IN THE UNITED STATES DISTRICT COURT FOR THE EASTERN DISTRICT OF CALIFORNIA


September 30, 2010

JACK A. COOPER, PLAINTIFF,
v.
JACK R. WELSH, DEFENDANT.

The opinion of the court was delivered by: Kendall J. Newman United States Magistrate Judge

FINDINGS AND RECOMMENDATIONS

Presently before the court is defendant's motion to dismiss plaintiff's complaint pursuant to Federal Rule of Civil Procedure 12(b)(6).*fn1 (Dkt. No. 5.) The court heard this matter on its law and motion calendar on September 30, 2010. Assistant United States Attorney Bobbie J. Montoya appeared on behalf of defendant. Plaintiff, who is proceeding without counsel, appeared on his own behalf.

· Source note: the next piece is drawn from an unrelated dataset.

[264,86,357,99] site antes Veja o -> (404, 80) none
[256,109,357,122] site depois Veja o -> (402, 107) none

Plaintiff previously filed a document entitled "Response to defendants [sic] motion for dismissal" that the undersigned construes as a statement of non-opposition to defendant's motion to dismiss. (Dkt. No. 6.) Although plaintiff has no objection to the dismissal of his claims without prejudice, the undersigned will, as discussed below, recommend that defendant's motion be granted and that plaintiff's claims against defendant be dismissed with prejudice.

I. BACKGROUND

On August 4, 2010, plaintiff filed his complaint, which states, in its entirety: While working for Tracy Defense Depot in Tracy California, Mr. Welsh as immediate Supervisor, with malicious intent, created a Hostile work environment, Conspired with others to violate plaintiff's civil rights law. Title.18 USC, SECTION 241 Conspiring against Civil Rights. RELIEF--Three Hundred and forty two thousand dollars. ($342000.00) (Compl. at1, Dkt. No. 1.)

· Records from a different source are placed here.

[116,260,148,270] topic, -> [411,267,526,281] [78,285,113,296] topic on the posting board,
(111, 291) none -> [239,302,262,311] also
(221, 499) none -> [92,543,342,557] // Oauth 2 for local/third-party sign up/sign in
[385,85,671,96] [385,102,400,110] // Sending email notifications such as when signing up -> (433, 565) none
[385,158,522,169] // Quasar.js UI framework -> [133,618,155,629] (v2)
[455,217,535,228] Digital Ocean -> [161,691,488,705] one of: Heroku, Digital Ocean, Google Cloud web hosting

On August 24, 2010, defendant filed his motion to dismiss plaintiff's complaint. Although defendant contends that plaintiff has not yet sufficiently served the Federal government pursuant to Federal Rule of Civil Procedure 4(i) (see Def.'s Mot. to Dismiss at 5-6; Bain Decl. ¶¶ 4-5), he moves to dismiss the complaint pursuant to Rule 12(b)(6) on two other grounds. First, defendant contends that plaintiff's hostile work environment claim should be dismissed with prejudice as to him because the Secretary of Defense, and not defendant, is the only proper defendant with respect to such a claim. Second, defendant argues that plaintiff's complaint should be dismissed with prejudice to the extent it attempts to seek civil damages for a claim of a violation of 18 U.S.C. § 241, which is a criminal conspiracy statute.

Plaintiff subsequently filed a two-page "Response to defendants [sic] motion for dismissal" ("Response"). In his Response, plaintiff states the following: "At this time, I wish to wave [sic] my rights to civil action without prejudice against Mr. Jack R. Welsh." (Pl.'s Response at 1.) Plaintiff's Response also includes a request for a referral for the criminal investigation and prosecution of defendant and another alleged co-conspirator who is not named as a defendant here. Plaintiff's request states, in part:

With the permission of the courts, I wish to appeal to the courts and have my Complaint submitted to the U.S. District Attorney's Office and the Federal Grand Jury for an investigation and confinement in Federal prison on Criminal Racketeering, RICO Act of 1970, Conspired while employed civil service, within the Department of Defense, Federal Reservation (Tracy Defense Depot) Tracy California. (Id.) Plaintiff's Response further elaborates on the findings of his "preliminary investigation" into the alleged underlying criminal violations. (Id. at 1-2.)

In his reply brief, defendant states that he construes plaintiff's Response as a statement of non-opposition to the motion to dismiss. (Def.'s Reply Br. at 1, Dkt. No. 7.) He contends, however, that plaintiff's complaint should be dismissed with prejudice for the reasons stated in his motion to dismiss. Defendant also argues that to the extent plaintiff is seeking mandamus relief with respect to plaintiff's request for an investigatory referral to the "U.S. District Attorney's Office and the Federal Grand Jury," relief in the form of an order compelling an investigation or prosecution is not available.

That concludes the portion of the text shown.